- _Brief_
Return the data that follows exactly as it appears. Pictures do not belong in the copy.

- _Data to use_
-=-=-

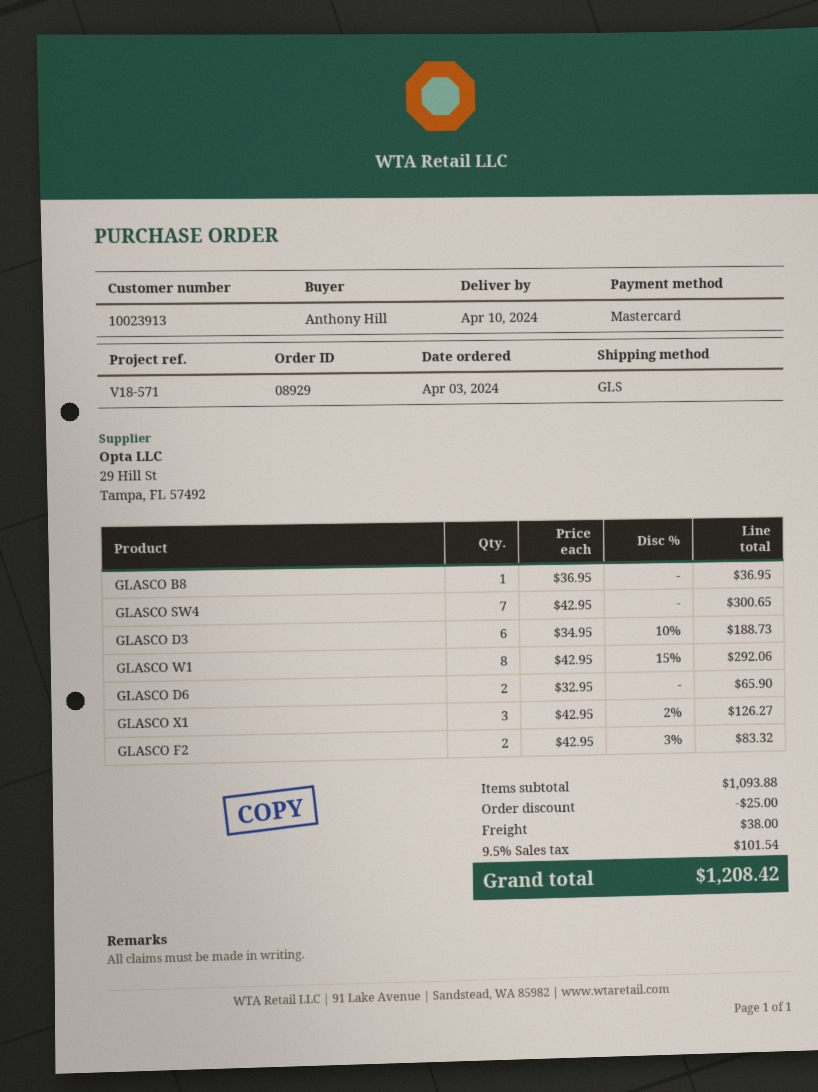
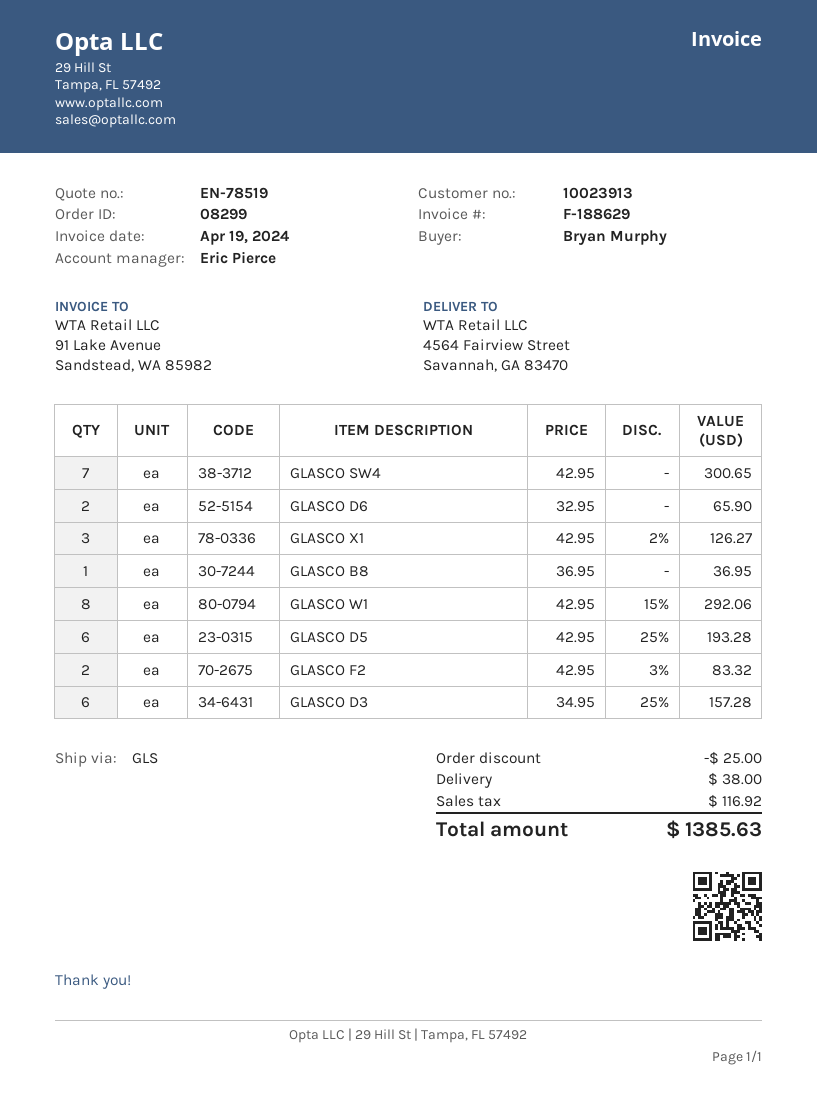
order number: 08929 -> 08299
ordered by: Anthony Hill -> Bryan Murphy
GLASCO D3: 6 x 34.95 - 10% = 188.73 -> 6 x 34.95 - 25% = 157.28
GLASCO D5: none -> 6 x 42.95 - 25% = 193.28
tax: 101.54 -> 116.92
total: 1208.42 -> 1385.63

-=-=-

- _Solution to this exercise_
order number: 08929 -> 08299
ordered by: Anthony Hill -> Bryan Murphy
GLASCO D3: 6 x 34.95 - 10% = 188.73 -> 6 x 34.95 - 25% = 157.28
GLASCO D5: none -> 6 x 42.95 - 25% = 193.28
tax: 101.54 -> 116.92
total: 1208.42 -> 1385.63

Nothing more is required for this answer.